Paul Malong Awan’s infamous greed for everything is well known. He wants to have more wives than everyone else. He wants to be the wealthiest person in history that ever lived at the expense of the taxpayers’. He is rumored to have two mansions in Uganda and Kenya: one in Kampala and another in Nairobi as we speak. On his last SBS Radio’s interview dated April 10th, Ateny Wek Ateny stated that” during his time in office as army Chief of General Staff, banks were opened at night for General Malong to take the money and he squandered a lot of money that time.”

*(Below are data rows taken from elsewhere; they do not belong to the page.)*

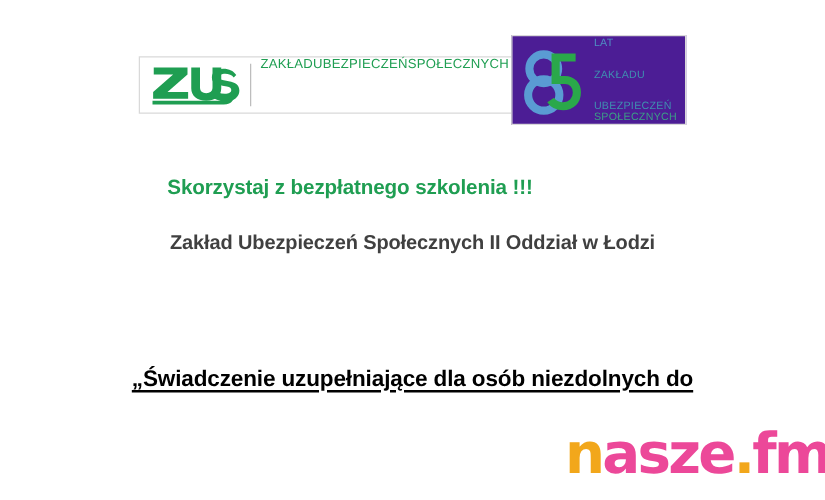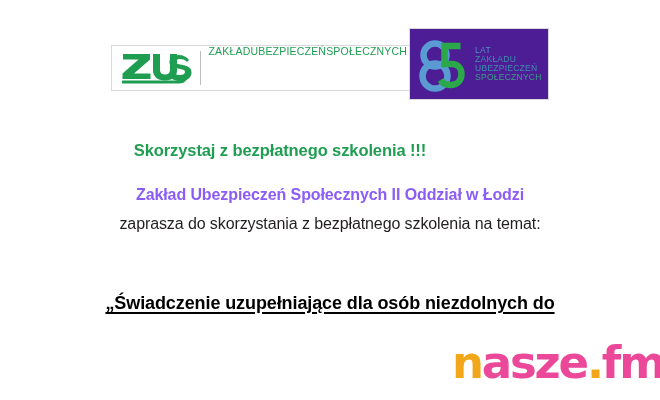"ZAKŁADU" .lat-words .l-teal { margin-top: none -> 16px }
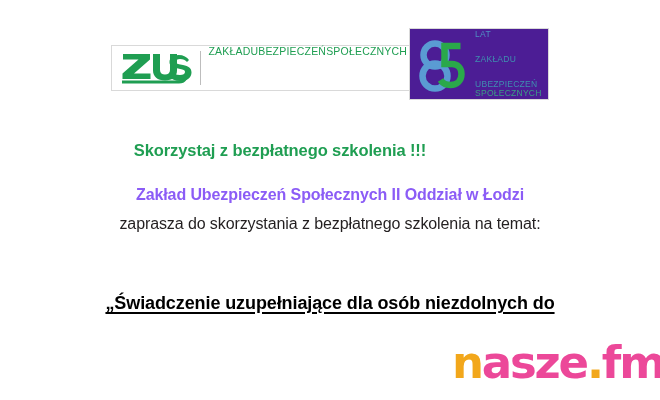"Zakład Ubezpieczeń Społecznych II" .subline-1 { color: #8b5cf6 -> #404040 }
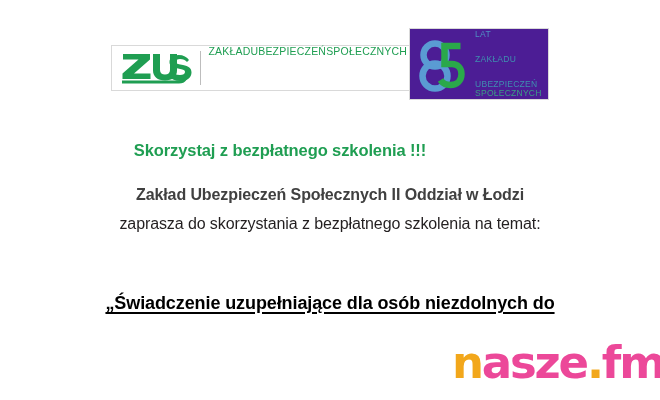"zaprasza do skorzystania z bezpłatnego" div.subline-2 { html: <div>zaprasza do skorzystania z bezpłatnego szkolenia na temat:</div> -> none }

During the first attempt at peace which ended in Riek escaping from Juba in July 2016, Malong was heard to have said that he would only allow Riek to come to Juba over his dead body. Now after stirring up trouble with Kiir, he now sees himself as a harbinger of peace. Paul Malong Awan should never be near at any position of power in South Sudan because he only cares about getting something out of people and leave them in tatters.  Salva Kiir is naturally an introvert, meaning he is an inward seeking individual as opposed to extroverts who seek outside challenges for pleasure.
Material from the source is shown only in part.